それは、かつての戦いにおいて、傷ついた為であった。
今は既に身体が回復しており、既に前線へと戻れる状態であった。
だが、それ以上に、彼女自身はアーティストとしての活動が待っていた。
翼自身も、その事を誇りに思っていた。
「それにしても、私が戦線から退いている間に、ここまでの多くの出来事が起きていたとは」
「えぇ、ガッチャードライバーの持ち主。それが判明しているだけでも既に5人ですから」
その言葉と共に、画面に映っているのは、5人が映されている。
ガッチャードに変身している一ノ瀬を始めとしたメンバーであり、現状、二課でも、その正体を探っている途中であった。

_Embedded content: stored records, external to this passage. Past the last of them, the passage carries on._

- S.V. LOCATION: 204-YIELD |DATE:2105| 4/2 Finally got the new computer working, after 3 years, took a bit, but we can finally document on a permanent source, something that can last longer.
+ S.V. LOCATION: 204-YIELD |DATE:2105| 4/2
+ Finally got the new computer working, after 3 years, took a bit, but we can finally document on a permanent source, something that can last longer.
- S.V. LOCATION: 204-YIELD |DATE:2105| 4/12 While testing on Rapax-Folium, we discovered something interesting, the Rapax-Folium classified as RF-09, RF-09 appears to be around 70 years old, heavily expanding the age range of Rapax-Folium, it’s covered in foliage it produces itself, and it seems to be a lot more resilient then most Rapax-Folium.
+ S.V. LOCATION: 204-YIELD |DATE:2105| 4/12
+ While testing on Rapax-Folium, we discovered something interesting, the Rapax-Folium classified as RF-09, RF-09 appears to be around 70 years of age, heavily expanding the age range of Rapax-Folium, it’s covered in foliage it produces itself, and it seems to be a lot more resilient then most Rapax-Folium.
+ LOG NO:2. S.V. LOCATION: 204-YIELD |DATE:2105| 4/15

同時に彼らの背後にいると思われる錬金術師に関してもまた、調査の対象となっていた。
しかし、その情報は、あまりにも少なすぎた。
「その内の4人は敵対する可能性はほとんどはない」
「それは、分かったのですが」
そう、緒川からの説明を受けている間にも、翼はとある事が気になっていた。
それは、こちらに迫っている男性であった。
「えっと、あなたは」
「米国から来たエージェント、ヴァルバラドです。この度は回復、おめでとうございます」
その言葉と共にヴァルバラドが、手に持っているのは花束だった。
翼は、それに対して、疑問を覚える。
「あの、なぜ私に?」
「これは、私自身の気持ちの表れでもあります。それと同時に一ファンとして、そして、貴方の歌を心より尊敬している証でもある」
「あっありがとうございます」
「では、私はこれで失礼します。これからも頑張ってください」
そう言うと、ヴァルバラドはその場を去る。
「一体なんだったんだろう」
翼はその行動に対して不思議に思う。
ヴァルバラドの事については、既にある程度は知っている。
米国から来たエージェントであり、現在の協力者でもあるが、それでも謎が多い人物であった。
「とりあえず、今は考えていても仕方がないですね」
そう思いながら、緒川は改めて画面を見る。
「次のライブに対する予定が立て込んでいるので」
「あぁ、分かっているさ」
緒川が翼の方を見ると、そこには先ほどまでの疲労した様子は一切ない姿があった。
それがアーティストとしての自分の役割だと理解していたからだ。
そんな翼を見つめている人影がいた。
それは、先程まで、花束を渡していたヴァルバラドだった。